§ **Problem statement**: All of the entries are to be returned word for word.

*** Opening Material for this exercise ***

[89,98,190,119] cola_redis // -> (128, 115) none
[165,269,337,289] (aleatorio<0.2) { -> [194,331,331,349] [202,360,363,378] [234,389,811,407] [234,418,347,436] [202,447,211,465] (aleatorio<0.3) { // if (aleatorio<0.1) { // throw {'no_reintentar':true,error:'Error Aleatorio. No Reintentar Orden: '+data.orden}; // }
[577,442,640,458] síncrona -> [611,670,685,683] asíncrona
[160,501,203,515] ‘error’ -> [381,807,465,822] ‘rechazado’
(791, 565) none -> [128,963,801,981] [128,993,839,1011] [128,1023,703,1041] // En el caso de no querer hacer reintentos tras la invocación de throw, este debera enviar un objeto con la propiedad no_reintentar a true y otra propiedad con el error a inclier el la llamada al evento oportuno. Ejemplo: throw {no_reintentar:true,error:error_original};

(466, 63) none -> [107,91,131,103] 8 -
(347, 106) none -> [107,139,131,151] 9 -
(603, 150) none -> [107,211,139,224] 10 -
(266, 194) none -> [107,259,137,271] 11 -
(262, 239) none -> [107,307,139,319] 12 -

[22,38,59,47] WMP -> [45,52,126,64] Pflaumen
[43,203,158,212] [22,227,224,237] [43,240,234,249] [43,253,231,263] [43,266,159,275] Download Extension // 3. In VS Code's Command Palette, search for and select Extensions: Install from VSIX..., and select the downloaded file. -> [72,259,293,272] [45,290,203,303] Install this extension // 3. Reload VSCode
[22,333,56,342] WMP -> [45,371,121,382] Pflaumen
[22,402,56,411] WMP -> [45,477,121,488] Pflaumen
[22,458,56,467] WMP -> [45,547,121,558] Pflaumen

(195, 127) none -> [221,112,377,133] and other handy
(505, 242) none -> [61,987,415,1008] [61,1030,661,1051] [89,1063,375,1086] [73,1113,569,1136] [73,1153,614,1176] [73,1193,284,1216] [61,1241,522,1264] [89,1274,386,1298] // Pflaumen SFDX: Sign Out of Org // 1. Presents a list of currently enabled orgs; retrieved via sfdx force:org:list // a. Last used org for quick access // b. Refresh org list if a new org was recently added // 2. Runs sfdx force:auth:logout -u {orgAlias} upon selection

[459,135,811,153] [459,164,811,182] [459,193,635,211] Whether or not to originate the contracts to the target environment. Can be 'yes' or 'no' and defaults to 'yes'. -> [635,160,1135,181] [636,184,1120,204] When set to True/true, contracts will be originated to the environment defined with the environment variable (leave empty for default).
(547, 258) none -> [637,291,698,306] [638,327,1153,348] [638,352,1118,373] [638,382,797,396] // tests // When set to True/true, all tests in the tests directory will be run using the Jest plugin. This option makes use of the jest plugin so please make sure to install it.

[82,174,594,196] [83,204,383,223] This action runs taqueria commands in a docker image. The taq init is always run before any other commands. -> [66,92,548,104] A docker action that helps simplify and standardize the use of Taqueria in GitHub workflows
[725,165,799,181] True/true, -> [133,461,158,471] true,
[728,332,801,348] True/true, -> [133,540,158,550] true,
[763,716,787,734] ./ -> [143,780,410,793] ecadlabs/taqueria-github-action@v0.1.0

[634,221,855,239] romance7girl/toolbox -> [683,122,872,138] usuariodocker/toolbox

*** Closing Material for this exercise ***

§ **Completed exercise**:
[89,98,190,119] cola_redis // -> (128, 115) none
[165,269,337,289] (aleatorio<0.2) { -> [194,331,331,349] [202,360,363,378] [234,389,811,407] [234,418,347,436] [202,447,211,465] (aleatorio<0.3) { // if (aleatorio<0.1) { // throw {'no_reintentar':true,error:'Error Aleatorio. No Reintentar Orden: '+data.orden}; // }
[577,442,640,458] síncrona -> [611,670,685,683] asíncrona
[160,501,203,515] ‘error’ -> [381,807,465,822] ‘rechazado’
(791, 565) none -> [128,963,801,981] [128,993,839,1011] [128,1023,703,1041] // En el caso de no querer hacer reintentos tras la invocación de throw, este debera enviar un objeto con la propiedad no_reintentar a true y otra propiedad con el error a inclier el la llamada al evento oportuno. Ejemplo: throw {no_reintentar:true,error:error_original};

(466, 63) none -> [107,91,131,103] 8 -
(347, 106) none -> [107,139,131,151] 9 -
(603, 150) none -> [107,211,139,224] 10 -
(266, 194) none -> [107,259,137,271] 11 -
(262, 239) none -> [107,307,139,319] 12 -

[22,38,59,47] WMP -> [45,52,126,64] Pflaumen
[43,203,158,212] [22,227,224,237] [43,240,234,249] [43,253,231,263] [43,266,159,275] Download Extension // 3. In VS Code's Command Palette, search for and select Extensions: Install from VSIX..., and select the downloaded file. -> [72,259,293,272] [45,290,203,303] Install this extension // 3. Reload VSCode
[22,333,56,342] WMP -> [45,371,121,382] Pflaumen
[22,402,56,411] WMP -> [45,477,121,488] Pflaumen
[22,458,56,467] WMP -> [45,547,121,558] Pflaumen

(195, 127) none -> [221,112,377,133] and other handy
(505, 242) none -> [61,987,415,1008] [61,1030,661,1051] [89,1063,375,1086] [73,1113,569,1136] [73,1153,614,1176] [73,1193,284,1216] [61,1241,522,1264] [89,1274,386,1298] // Pflaumen SFDX: Sign Out of Org // 1. Presents a list of currently enabled orgs; retrieved via sfdx force:org:list // a. Last used org for quick access // b. Refresh org list if a new org was recently added // 2. Runs sfdx force:auth:logout -u {orgAlias} upon selection

[459,135,811,153] [459,164,811,182] [459,193,635,211] Whether or not to originate the contracts to the target environment. Can be 'yes' or 'no' and defaults to 'yes'. -> [635,160,1135,181] [636,184,1120,204] When set to True/true, contracts will be originated to the environment defined with the environment variable (leave empty for default).
(547, 258) none -> [637,291,698,306] [638,327,1153,348] [638,352,1118,373] [638,382,797,396] // tests // When set to True/true, all tests in the tests directory will be run using the Jest plugin. This option makes use of the jest plugin so please make sure to install it.

[82,174,594,196] [83,204,383,223] This action runs taqueria commands in a docker image. The taq init is always run before any other commands. -> [66,92,548,104] A docker action that helps simplify and standardize the use of Taqueria in GitHub workflows
[725,165,799,181] True/true, -> [133,461,158,471] true,
[728,332,801,348] True/true, -> [133,540,158,550] true,
[763,716,787,734] ./ -> [143,780,410,793] ecadlabs/taqueria-github-action@v0.1.0

[634,221,855,239] romance7girl/toolbox -> [683,122,872,138] usuariodocker/toolbox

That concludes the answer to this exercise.